The case captured both national and international interest, with many campaigning for McGee’s release, believing him to be an innocent victim of both racial prejudice and refusals by those in the Jim Crow South (the name given to the predominantly Southern system of racial segregation in the US) to accept an interracial extramarital affair. More than 10,000 letters were sent to President Truman demanding freedom for McGee, and several high-profile names, including Albert Einstein, Josephine Baker and William Faulkner, joined the calls for clemency. Another voice passionately proclaiming McGee’s innocence belonged to Alice Neel, an artist living in New York’s Spanish Harlem.
“Neel was a committed political artist who used her paintings as a way of speaking out,” says Eleanor Nairne, curator of a new exhibition on Alice Neel at the Barbican Art Gallery in London. “She had joined the Communist Party in the early 1930s, and since McGee’s defence was paid for and managed by the Civil Rights Congress [the New Yorkbased civil rights arm of the Communist Party USA], Neel would have been aware of, and even involved in, the creation of flyers and the campaigning around this case. More than 20 years later, in 1970, she actually painted Bella Abzug, the lead counsel for Willie McGee.
“Neel was someone who regularly attended pickets and rallies,” continues Nairne, “and we know she was present at the protest depicted in this work. One of her earlier paintings, Magistrates Court (The Courtroom Scene) was created from her own memory of being arrested following a protest.”
Voice of the underground
Neel had moved to New York after the collapse of her marriage to Cuban artist Carlos Enríquez, and her nervous breakdown and subsequent hospitalisation that had followed the death of their 11-month-old daughter. Enríquez took their second daughter to live with his family in Havana, and Neel moved to Greenwich Village where she became “court painter of the underground”, devoting herself to creating candid, sometimes shocking, portraits of individuals not often captured on canvas – from queer couples and pregnant women, to local children and black intellectuals.
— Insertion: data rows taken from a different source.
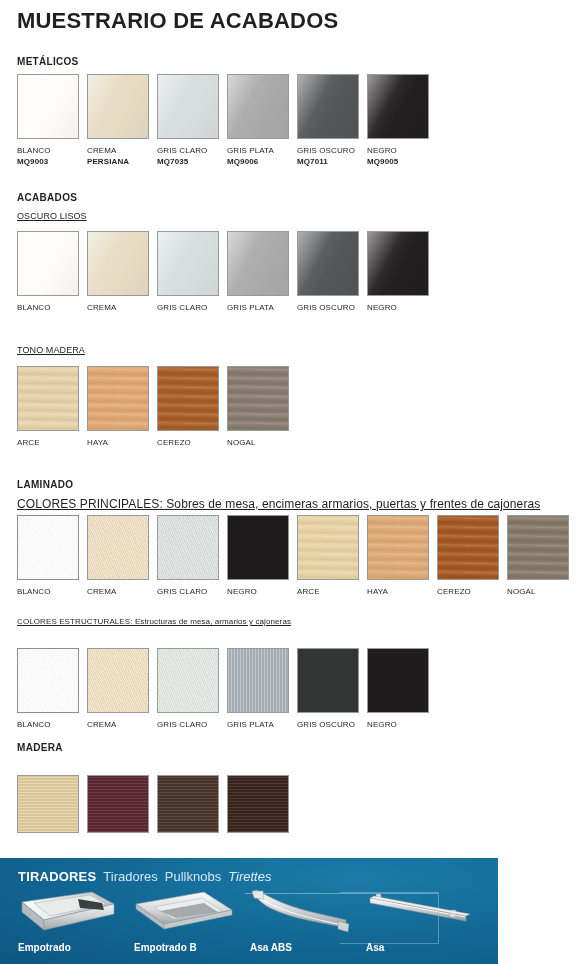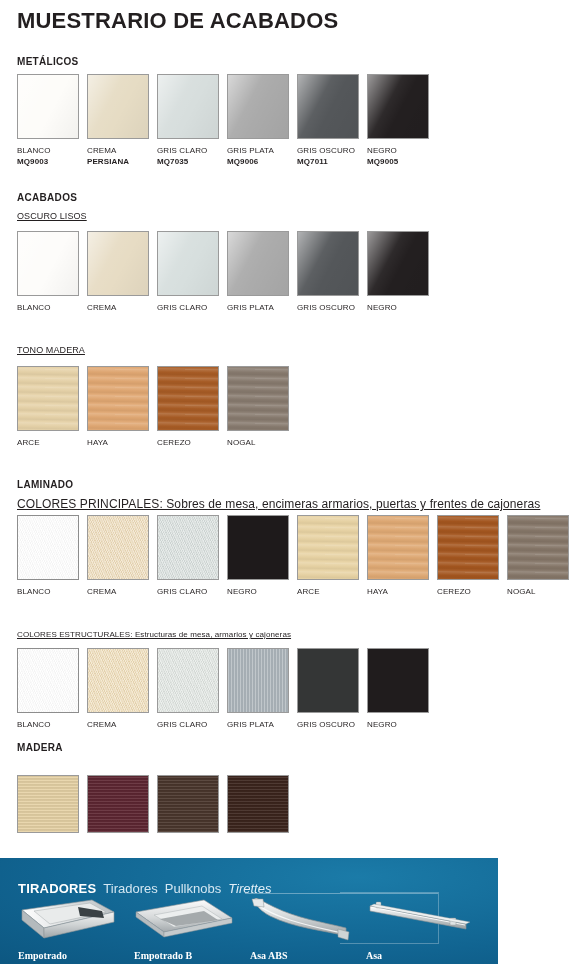"COLORES ESTRUCTURALES: Estructuras de" div.sub-head { top: 630px -> 617px }
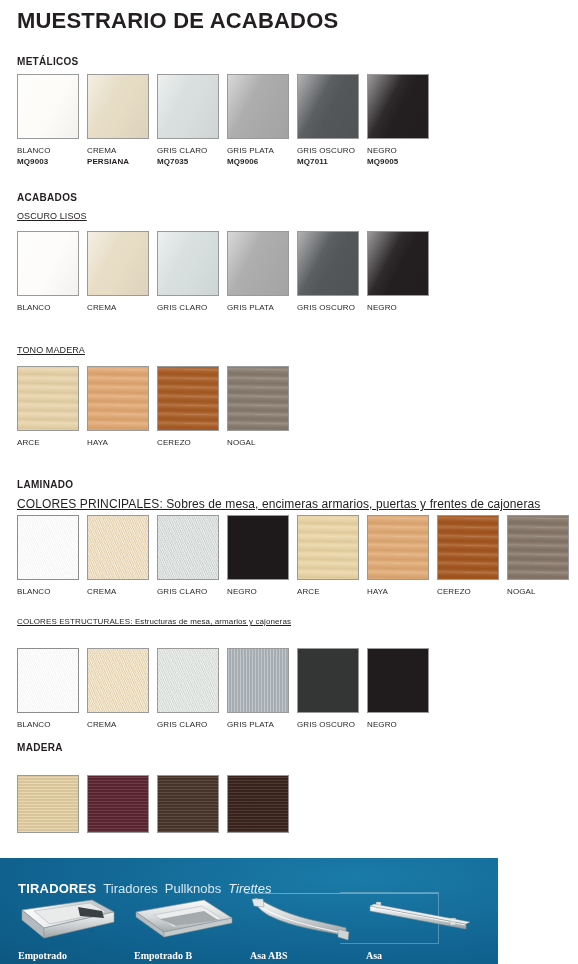"TIRADORES Tiradores Pullknobs Tirettes" .banner-title { top: 23px -> 11px }
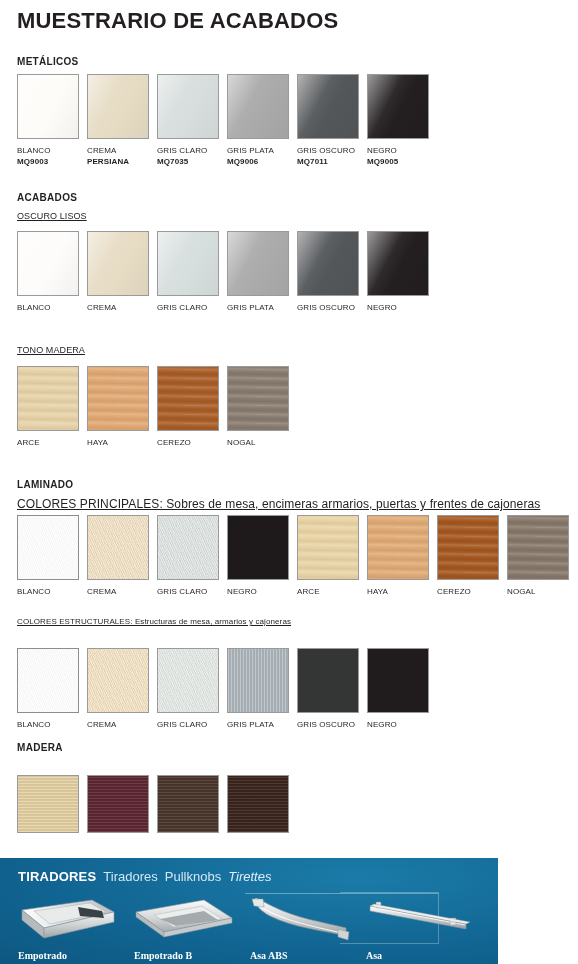"Empotrado" .handle-item { font-family: Liberation Serif, serif -> none; top: 40px -> 32px }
In 1933, with the Great Depression casting its pall over American life, Roosevelt launched his New Deal programme – aset of domestic policies designed to counter poverty and unemployment. The programme included the Public Works of Art Project and, later, the Federal Art Project of the Works Progress Administration (WPA); Neel signed up to both and received a weekly wage of $26.88, submitting a painting every six weeks in return. For the first time in US history, painting was recognised as wage-earning labour and, as part of her work with the WPA, Neel began painting street scenes, recording adversity in the city in her own unique style.
“This was a time of racial segregation in the US; an era when homosexuality was illegal and prosecutable,” concludes Nairne. “But Neel believed in people. She believed that everyone had an equal right to live well, and she felt that this right was being violated. Her decision to paint the men, women and children she chose to paint was very much against the tide.”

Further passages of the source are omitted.